(TASK BRIEF):
Your answer should be one number: the count of lines in these entries that hold the word "concluído".
------ THE DATA ------
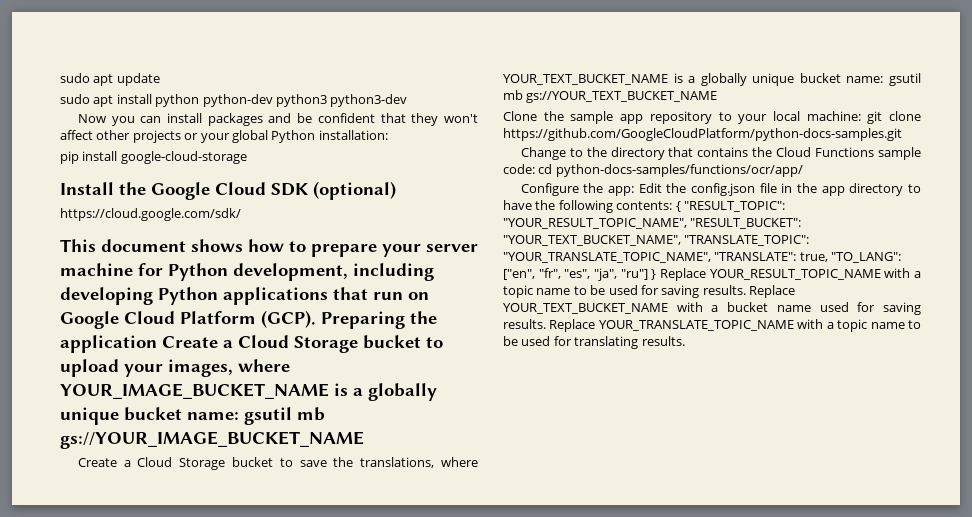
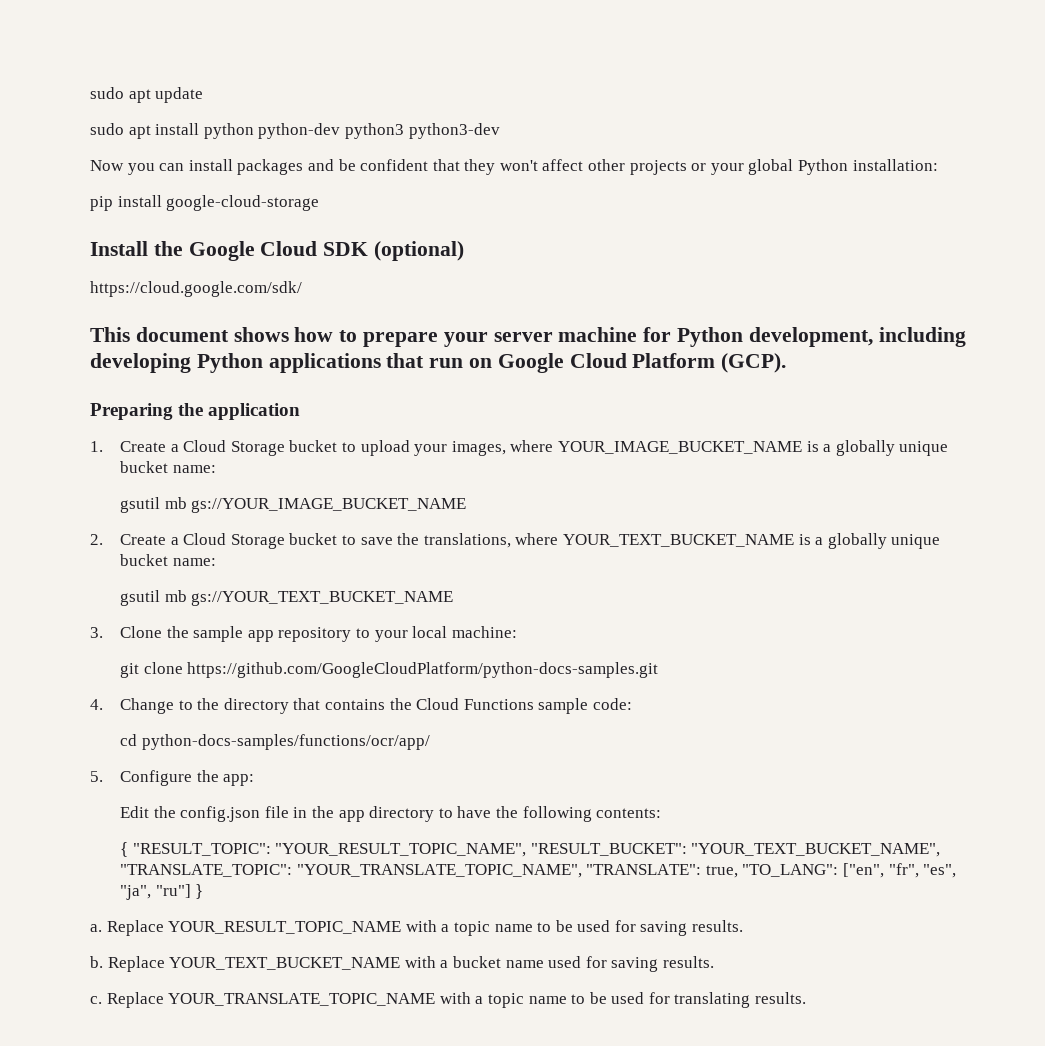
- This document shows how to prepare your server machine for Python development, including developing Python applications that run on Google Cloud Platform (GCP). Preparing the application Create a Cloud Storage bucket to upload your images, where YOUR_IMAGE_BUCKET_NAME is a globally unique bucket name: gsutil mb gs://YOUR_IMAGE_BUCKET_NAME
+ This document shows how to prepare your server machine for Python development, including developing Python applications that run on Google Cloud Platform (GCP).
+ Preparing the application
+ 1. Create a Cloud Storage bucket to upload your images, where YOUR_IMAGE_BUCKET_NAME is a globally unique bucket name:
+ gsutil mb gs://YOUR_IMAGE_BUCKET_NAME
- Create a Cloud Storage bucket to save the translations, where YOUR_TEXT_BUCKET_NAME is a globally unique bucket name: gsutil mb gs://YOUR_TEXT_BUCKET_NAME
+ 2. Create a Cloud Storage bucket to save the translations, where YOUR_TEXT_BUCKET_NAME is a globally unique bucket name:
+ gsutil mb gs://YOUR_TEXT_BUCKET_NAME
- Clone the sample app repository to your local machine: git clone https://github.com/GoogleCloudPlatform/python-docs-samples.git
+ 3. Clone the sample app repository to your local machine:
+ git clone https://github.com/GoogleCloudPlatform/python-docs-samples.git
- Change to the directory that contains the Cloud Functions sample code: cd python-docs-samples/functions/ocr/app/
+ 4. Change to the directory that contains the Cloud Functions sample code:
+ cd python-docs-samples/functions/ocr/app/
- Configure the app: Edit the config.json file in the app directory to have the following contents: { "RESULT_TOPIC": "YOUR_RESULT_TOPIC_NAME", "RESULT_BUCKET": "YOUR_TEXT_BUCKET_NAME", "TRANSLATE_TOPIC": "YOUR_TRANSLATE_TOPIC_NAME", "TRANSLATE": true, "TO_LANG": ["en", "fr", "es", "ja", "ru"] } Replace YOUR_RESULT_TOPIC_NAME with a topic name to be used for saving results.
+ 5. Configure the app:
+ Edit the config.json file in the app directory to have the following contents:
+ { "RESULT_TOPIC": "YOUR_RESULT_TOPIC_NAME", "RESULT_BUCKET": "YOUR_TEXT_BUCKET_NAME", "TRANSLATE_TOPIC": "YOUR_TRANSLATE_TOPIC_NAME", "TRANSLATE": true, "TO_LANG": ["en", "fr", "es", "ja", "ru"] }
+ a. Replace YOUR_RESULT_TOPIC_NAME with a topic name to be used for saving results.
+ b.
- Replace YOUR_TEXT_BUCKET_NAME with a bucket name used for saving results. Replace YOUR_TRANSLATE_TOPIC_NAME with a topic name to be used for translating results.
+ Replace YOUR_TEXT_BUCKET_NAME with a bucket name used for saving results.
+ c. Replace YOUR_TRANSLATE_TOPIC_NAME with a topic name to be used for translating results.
------
------ THE DATA ------
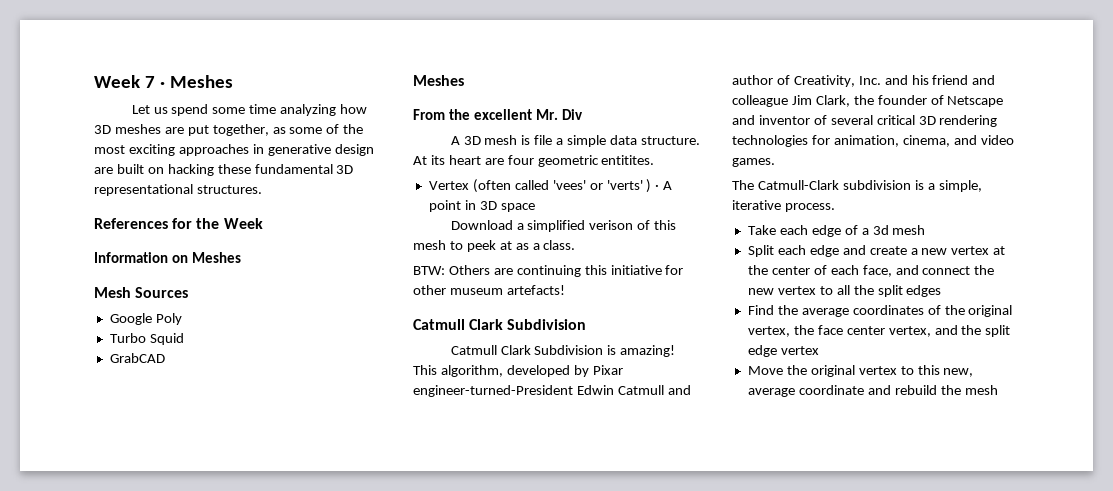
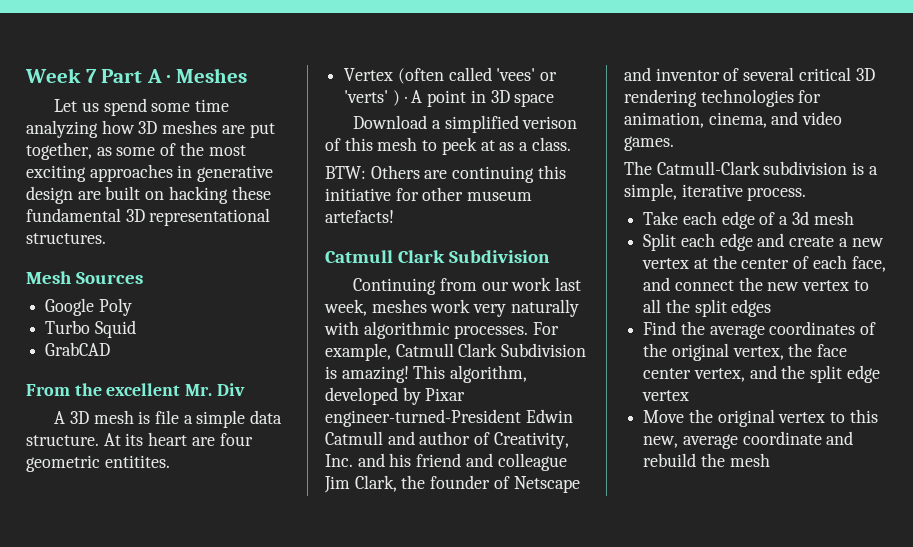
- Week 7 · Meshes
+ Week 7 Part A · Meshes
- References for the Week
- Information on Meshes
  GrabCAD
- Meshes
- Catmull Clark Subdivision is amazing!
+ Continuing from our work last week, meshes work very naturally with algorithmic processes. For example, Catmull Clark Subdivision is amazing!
------
------ THE DATA ------
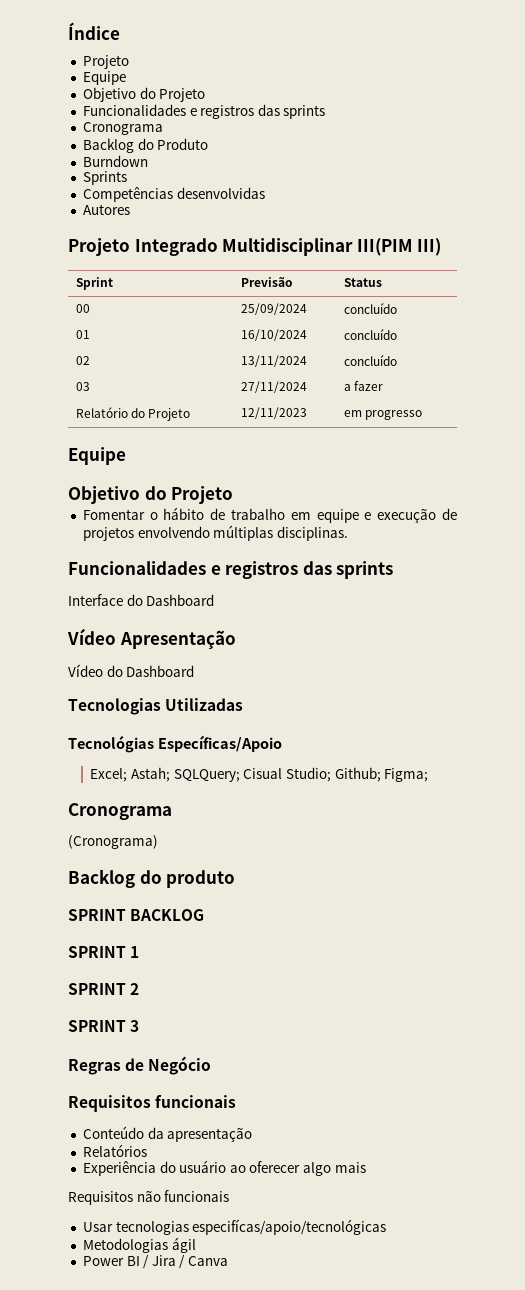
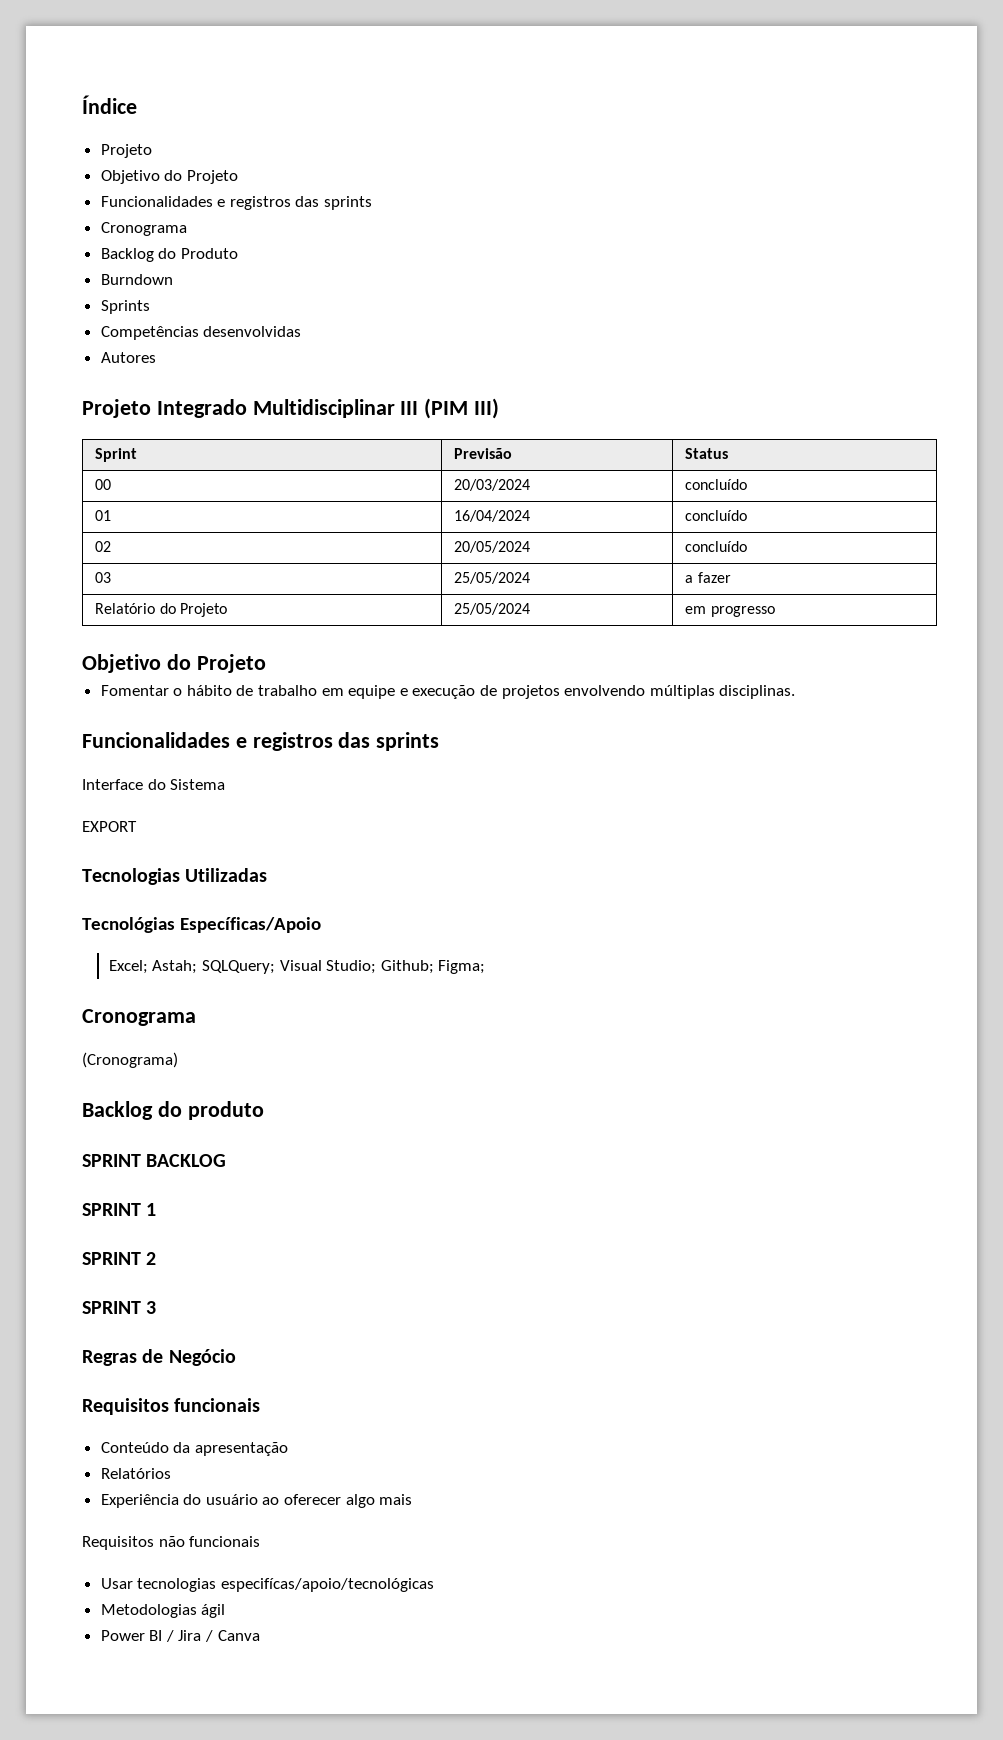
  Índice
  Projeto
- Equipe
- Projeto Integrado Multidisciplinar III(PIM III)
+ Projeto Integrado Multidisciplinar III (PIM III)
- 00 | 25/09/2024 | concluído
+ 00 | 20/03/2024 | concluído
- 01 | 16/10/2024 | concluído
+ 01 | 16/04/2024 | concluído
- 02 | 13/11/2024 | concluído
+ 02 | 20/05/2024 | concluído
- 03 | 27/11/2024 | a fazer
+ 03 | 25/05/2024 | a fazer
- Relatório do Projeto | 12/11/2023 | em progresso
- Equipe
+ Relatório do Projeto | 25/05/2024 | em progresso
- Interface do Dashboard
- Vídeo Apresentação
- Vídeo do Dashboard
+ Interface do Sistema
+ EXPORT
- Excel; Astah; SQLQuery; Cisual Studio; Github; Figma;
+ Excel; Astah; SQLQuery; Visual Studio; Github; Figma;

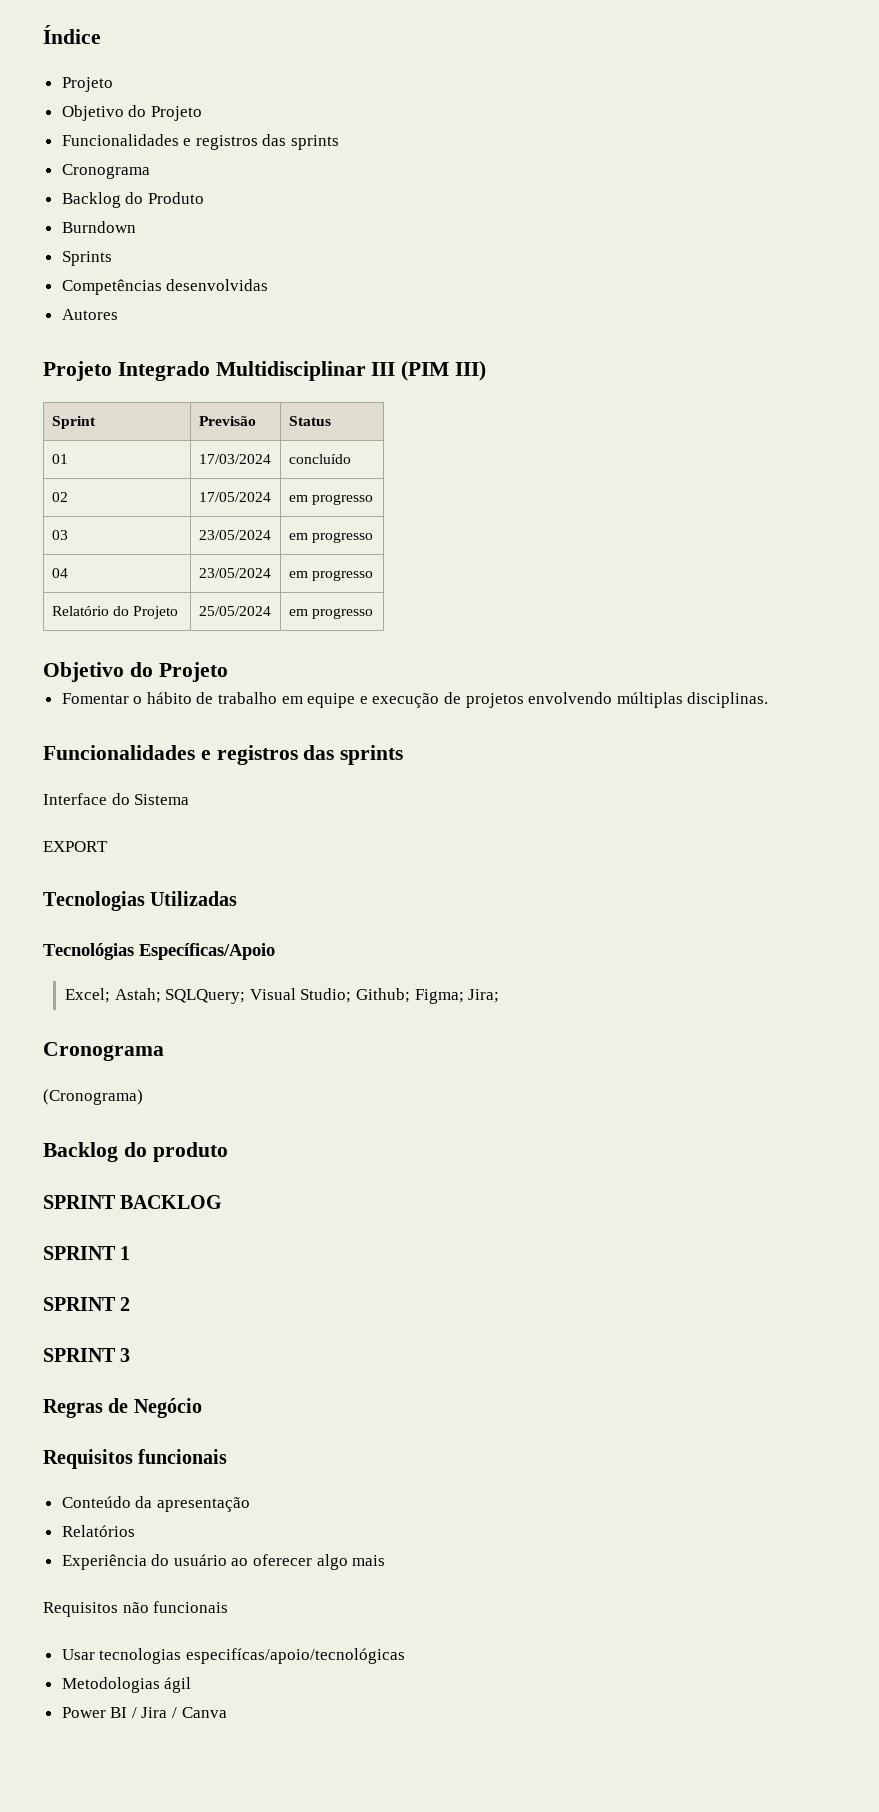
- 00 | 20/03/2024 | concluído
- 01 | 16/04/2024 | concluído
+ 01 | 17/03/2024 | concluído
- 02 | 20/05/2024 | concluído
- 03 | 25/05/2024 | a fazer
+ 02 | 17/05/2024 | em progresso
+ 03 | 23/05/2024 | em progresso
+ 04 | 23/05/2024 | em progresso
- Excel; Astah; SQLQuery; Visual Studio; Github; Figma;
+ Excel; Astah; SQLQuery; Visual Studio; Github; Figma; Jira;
------
(EXERCISE ANSWER):
10